La mort de trois sous-officiers à l’est de Benghazi a contraint Paris à confirmer la présence de soldats français en Libye. Une présence dénoncée par le gouvernement libyen d’union nationale (GNA).
Quelques heures après l’annonce de la mort de trois membres de la DGSE en Libye, le gouvernement libyen d’union nationale (GNA) a dénoncé mercredi 20 juillet la présence de militaires étrangers sur son sol. Celle-ci représente « une violation du territoire libyen », a déclaré le GNA dans un message sur son compte Facebook, estimant que rien ne « justifie une intervention » étrangère sans qu’il en soit informé.
Des centaines de personnes ont également manifesté mercredi dans plusieurs villes de Libye pour protester contre la présence militaire française. Des rassemblements ont notamment été organisés à Tripoli mais aussi à Misrata, à 200 km à l’est de la capitale.
« Nous sommes ici pour condamner l’agression par des traîtres français sur notre sol, des traîtres qui tentent de garder secret ce qui se passe à Benghazi et de défendre le criminel de guerre qu’est le général Haftar », a ainsi expliqué Sami Mostafa al-Saadi, président des Aînés et Notables au Centre de conseil de Tripoli, présent lors de l’une de ces manifestations.
Officiellement, à l’instar de la la communauté internationale, la France soutient le gouvernement libyen d’union nationale (GNA) du Premier ministre Fayez el-Sarraj. Mais les trois membres de la DGSE français ont perdu la vie dans un accident d’hélicoptère alors qu’ils menaient une mission auprès de forces relevant du général Haftar.
« On est face à une contradiction.

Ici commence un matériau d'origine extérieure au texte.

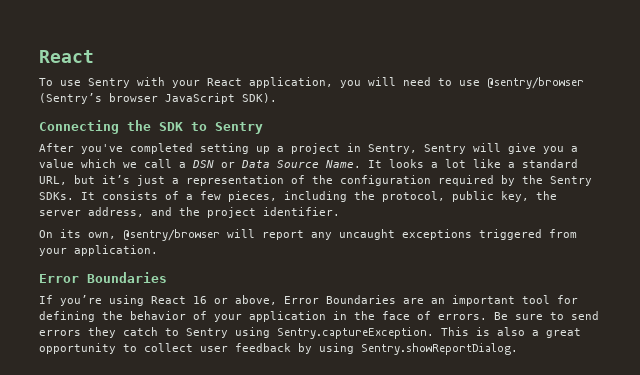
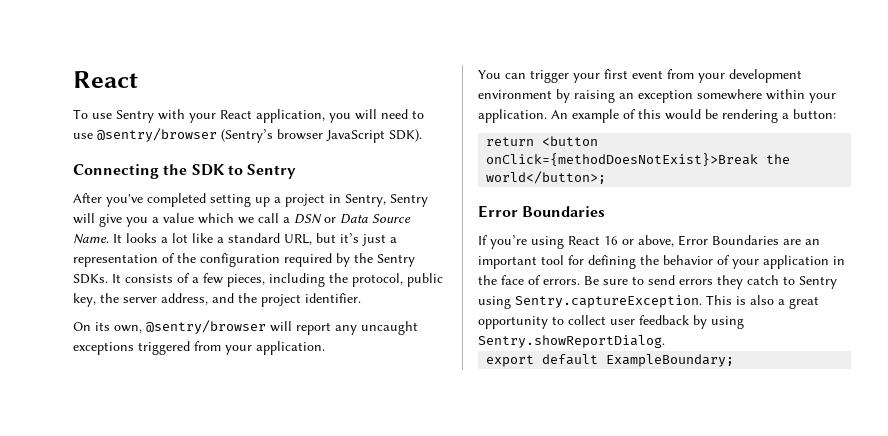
(158, 250) none -> [478,69,802,83] [478,89,836,103] [478,109,836,123] [486,136,599,146] [486,153,791,166] [486,171,607,184] // You can trigger your first event from your development environment by raising an exception somewhere within your application. An example of this would be rendering a button: // return <button onClick={methodDoesNotExist}>Break the world</button>;
(518, 349) none -> [486,354,735,367] // export default ExampleBoundary;

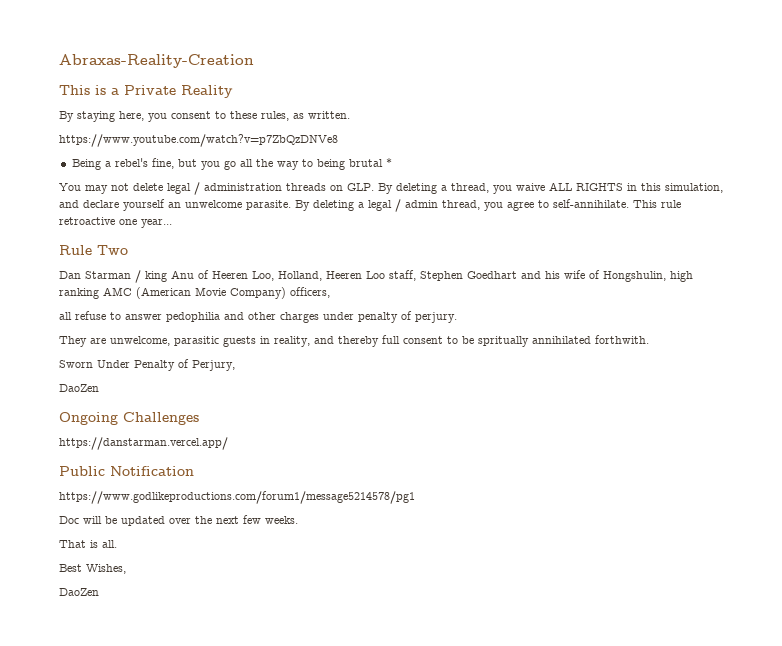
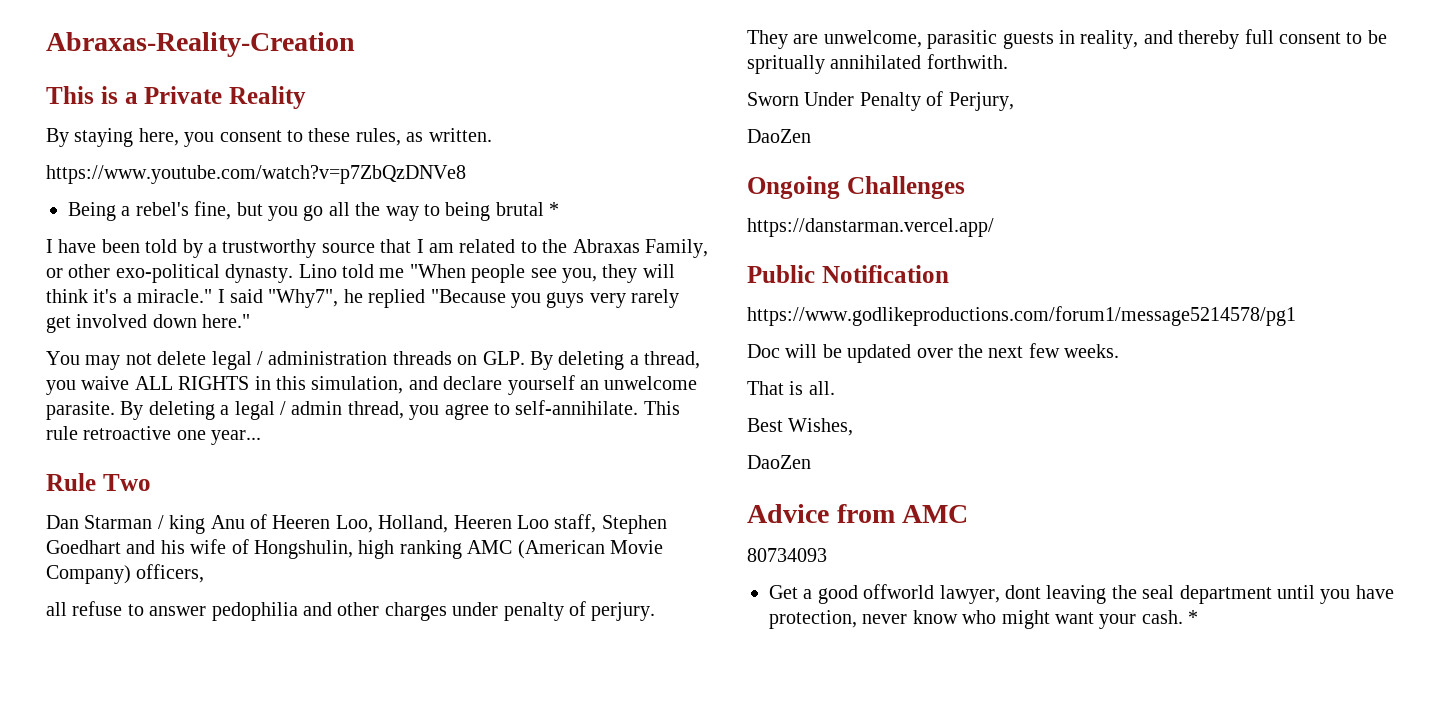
(392, 162) none -> [46,239,708,258] [46,264,675,283] [46,289,680,308] [46,314,251,333] // I have been told by a trustworthy source that I am related to the Abraxas Family, or other exo-political dynasty. Lino told me "When people see you, they will think it's a miracle." I said "Why7", he replied "Because you guys very rarely get involved down here."
(99, 592) none -> [747,504,969,523] [747,548,827,562] [769,584,1394,604] [769,610,1199,629] // Advice from AMC // 80734093 // Get a good offworld lawyer, dont leaving the seal department until you have protection, never know who might want your cash. *

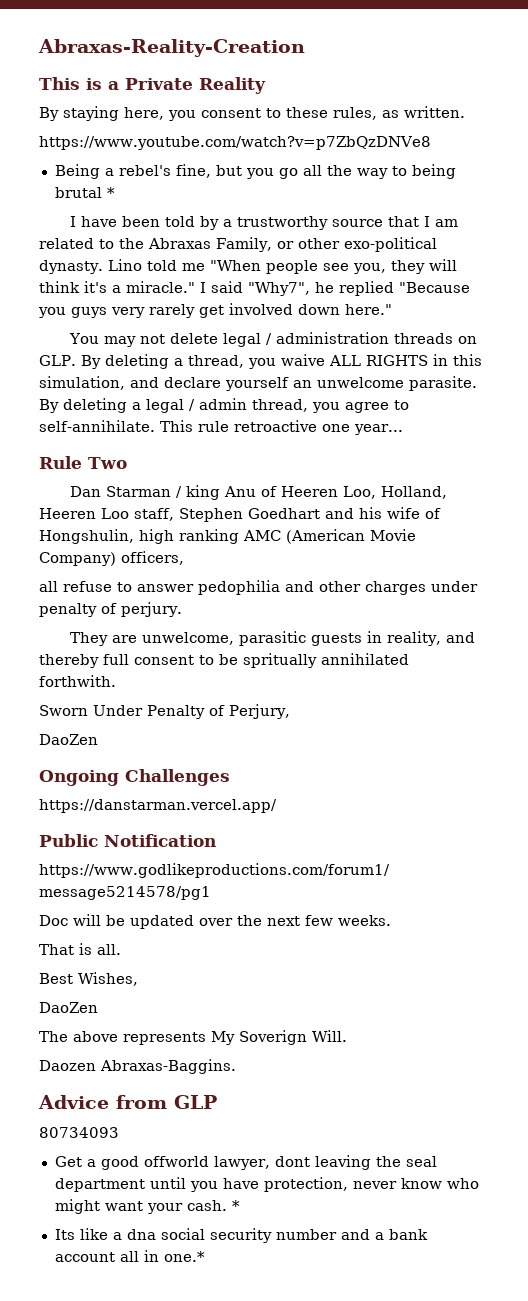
(811, 462) none -> [39,1030,347,1045] [39,1059,236,1074] // The above represents My Soverign Will. // Daozen Abraxas-Baggins.
[902,505,969,523] AMC -> [174,1095,217,1109] GLP
(1199, 617) none -> [54,1228,428,1243] [54,1250,205,1262] // Its like a dna social security number and a bank account all in one.*

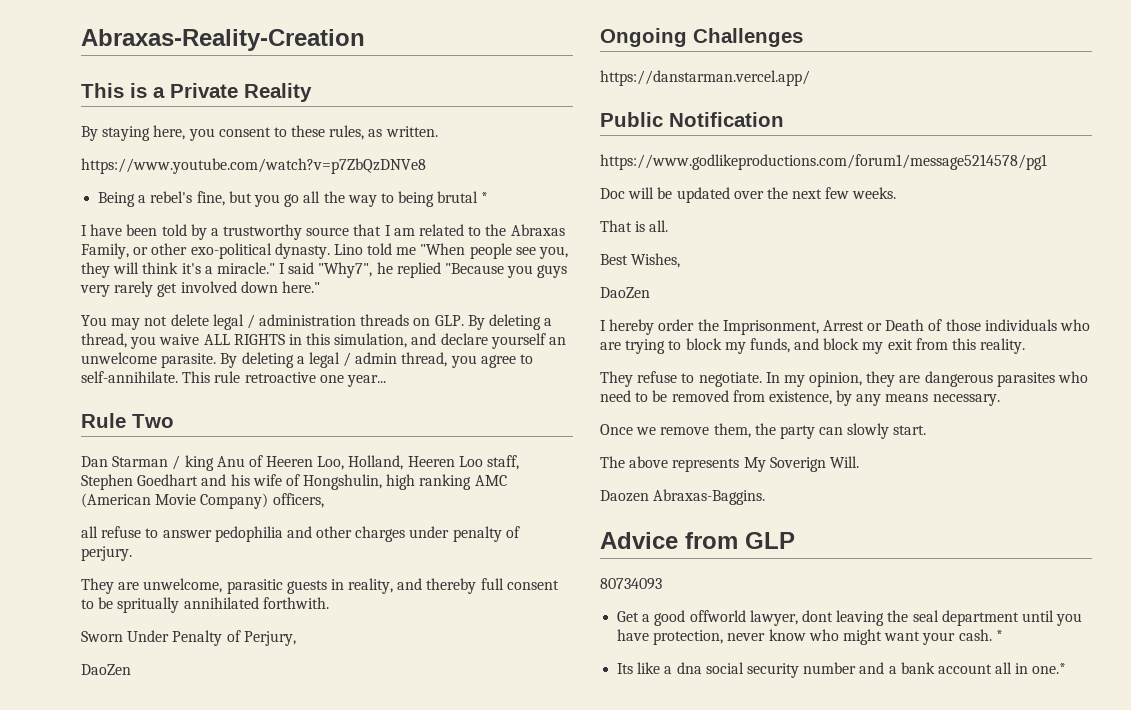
(98, 1007) none -> [600,319,1091,335] [600,338,1026,354] [600,371,1089,387] [600,390,1000,406] [600,423,927,439] // I hereby order the Imprisonment, Arrest or Death of those individuals who are trying to block my funds, and block my exit from this reality. // They refuse to negotiate. In my opinion, they are dangerous parasites who need to be removed from existence, by any means necessary. // Once we remove them, the party can slowly start.

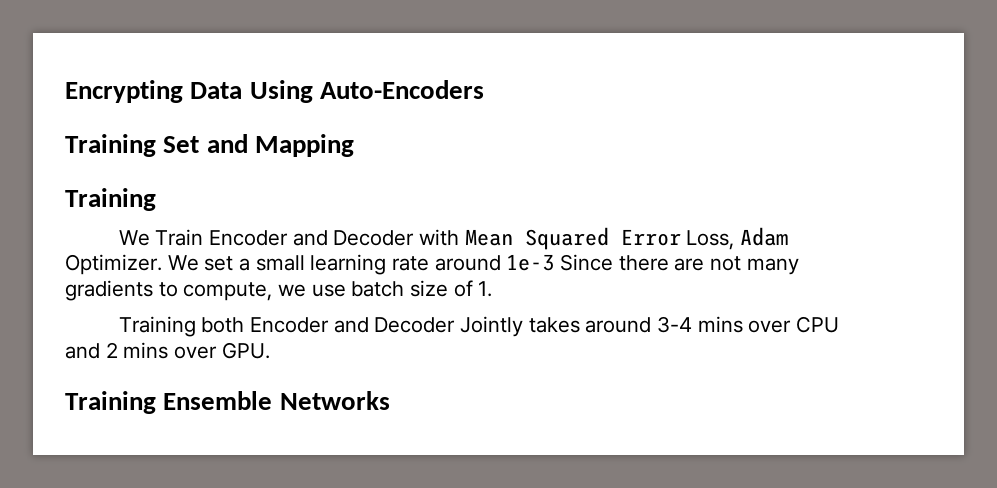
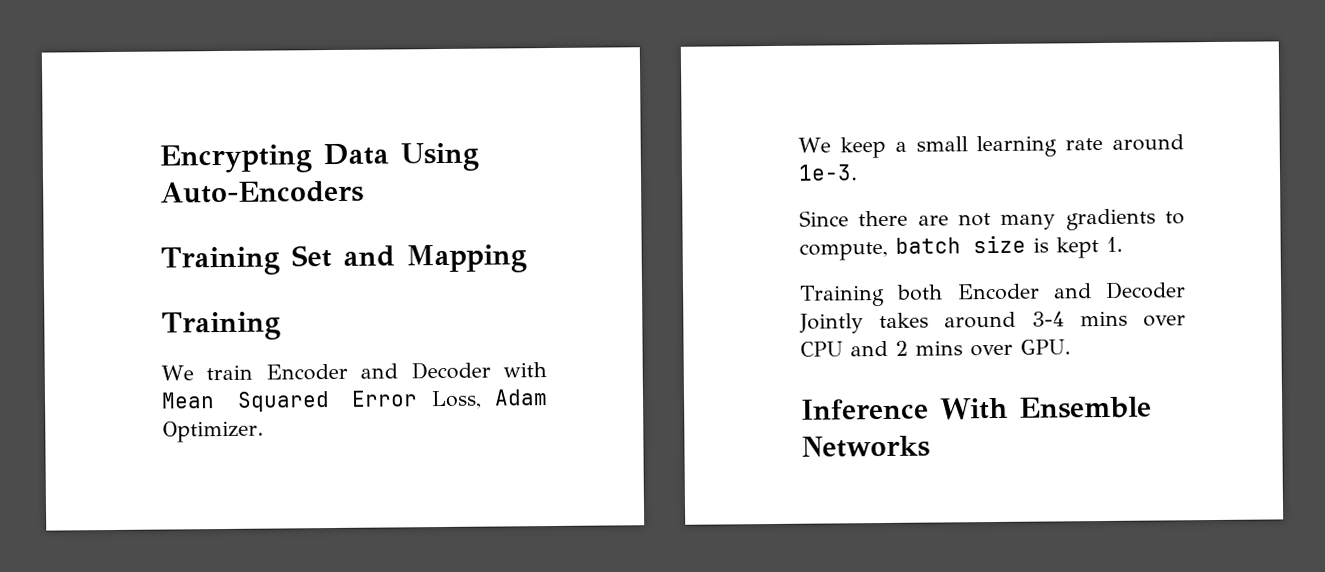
[155,229,204,246] Train -> [206,364,254,381] train
[167,255,234,271] We set -> [798,136,886,159] // We keep
[506,254,555,271] 1e-3 -> [798,164,858,181] 1e-3. //
[278,280,473,297] we use batch size of -> [895,235,1099,259] batch size is kept
[65,391,156,414] Training -> [801,397,1008,420] Inference With

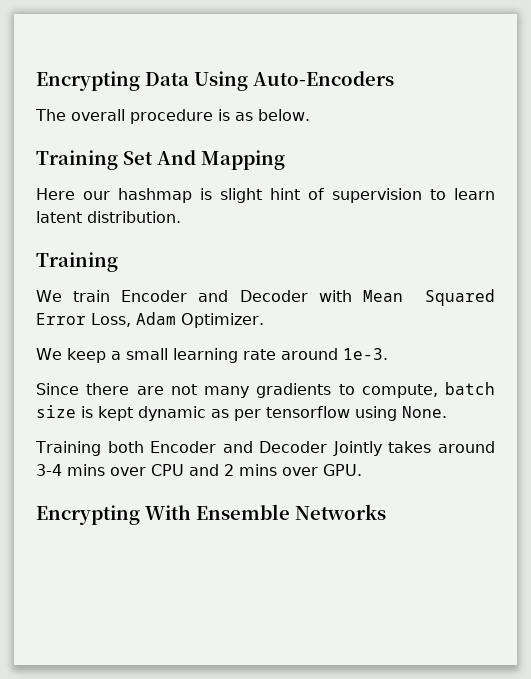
(364, 192) none -> [35,109,310,124] // The overall procedure is as below.
[342,245,395,267] and -> [157,150,196,165] And
(527, 259) none -> [36,188,495,203] [36,211,181,223] // Here our hashmap is slight hint of supervision to learn latent distribution.
[1106,236,1123,252] 1. -> [138,406,447,421] dynamic as per tensorflow using None.
[801,398,929,420] Inference -> [36,505,140,525] Encrypting

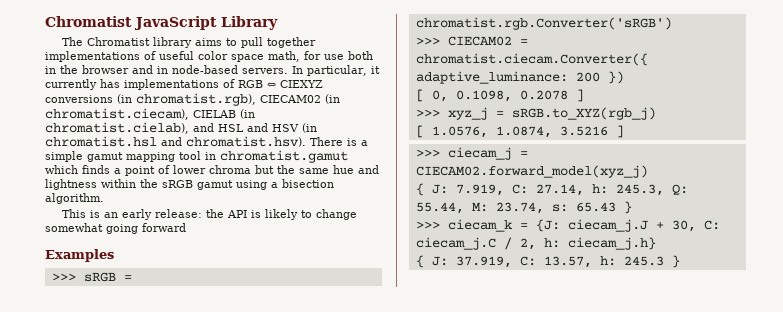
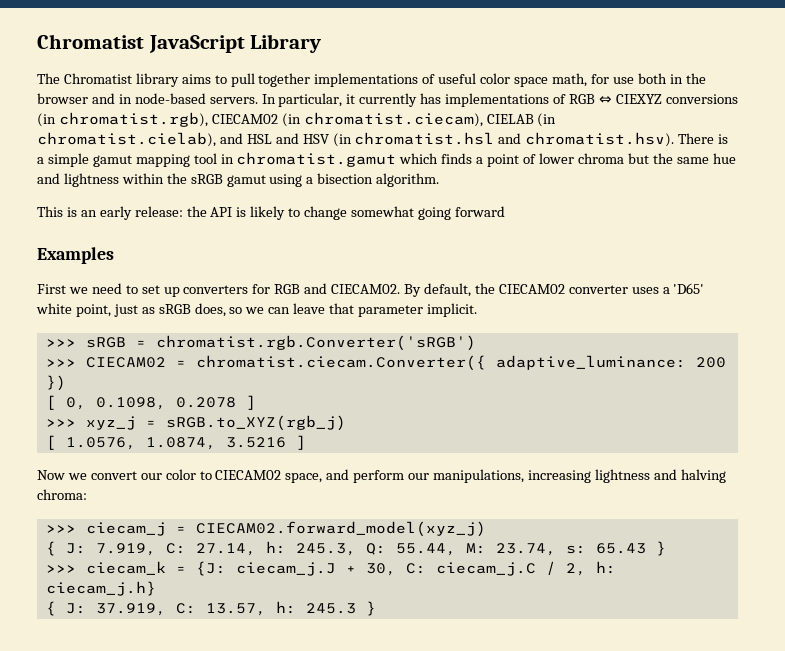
(114, 255) none -> [37,283,705,297] [36,303,477,317] // First we need to set up converters for RGB and CIECAM02. By default, the CIECAM02 converter uses a 'D65' white point, just as sRGB does, so we can leave that parameter implicit.
(624, 131) none -> [37,469,726,483] [37,489,87,500] // Now we convert our color to CIECAM02 space, and perform our manipulations, increasing lightness and halving chroma:

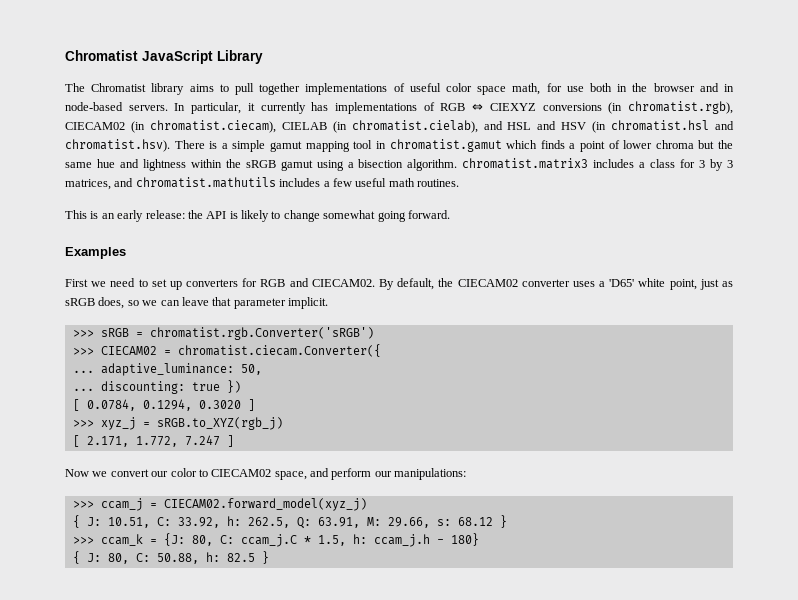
(440, 180) none -> [462,158,733,171] [65,177,459,190] chromatist.matrix3 includes a class for 3 by 3 matrices, and chromatist.mathutils includes a few useful math routines.
[454,206,505,217] forward -> [407,210,450,219] forward.
[495,355,726,370] adaptive_luminance: 200 -> [72,363,262,376] [72,381,220,394] // ... adaptive_luminance: 50, // ... discounting: true
[65,397,236,410] 0, 0.1098, 0.2078 -> [86,399,241,411] 0.0784, 0.1294, 0.3020
[65,437,286,450] 1.0576, 1.0874, 3.5216 -> [86,435,220,447] 2.171, 1.772, 7.247
[433,469,726,483] [37,489,87,500] [45,522,166,536] manipulations, increasing lightness and halving chroma: // >>> ciecam_j -> [394,468,467,480] [72,498,143,511] manipulations: // >>> ccam_j
[95,541,646,556] 7.919, C: 27.14, h: 245.3, Q: 55.44, M: 23.74, s: 65.43 -> [107,516,493,529] 10.51, C: 33.92, h: 262.5, Q: 63.91, M: 29.66, s: 68.12
[85,561,166,575] ciecam_k -> [100,534,143,546] ccam_k
[235,561,616,576] [45,581,156,596] [45,601,356,616] ciecam_j.J + 30, C: ciecam_j.C / 2, h: ciecam_j.h} // { J: 37.919, C: 13.57, h: 245.3 -> [191,533,479,547] [72,551,255,564] 80, C: ccam_j.C * 1.5, h: ccam_j.h - 180} // { J: 80, C: 50.88, h: 82.5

La France soutient le gouvernement légitime reconnu de Tripoli, qui n’est pas en très bon terme avec le général Haftar, mais le fait que les forces françaises soient présentes à Benghazi montrent qu’elles sont forcément du côté du général Haftar contre les factions jihadistes », résume ainsi Wassim Nasr, journaliste à France 24, spécialiste des réseaux jihadistes.
« La priorité de la France est de soutenir le GNA »
Dans cette lutte sur le terrain, des éléments des forces spéciales françaises conseillent bel et bien les troupes du chef de guerre Khalifa Haftar, selon des sources libyennes citées par l’agence Reuters.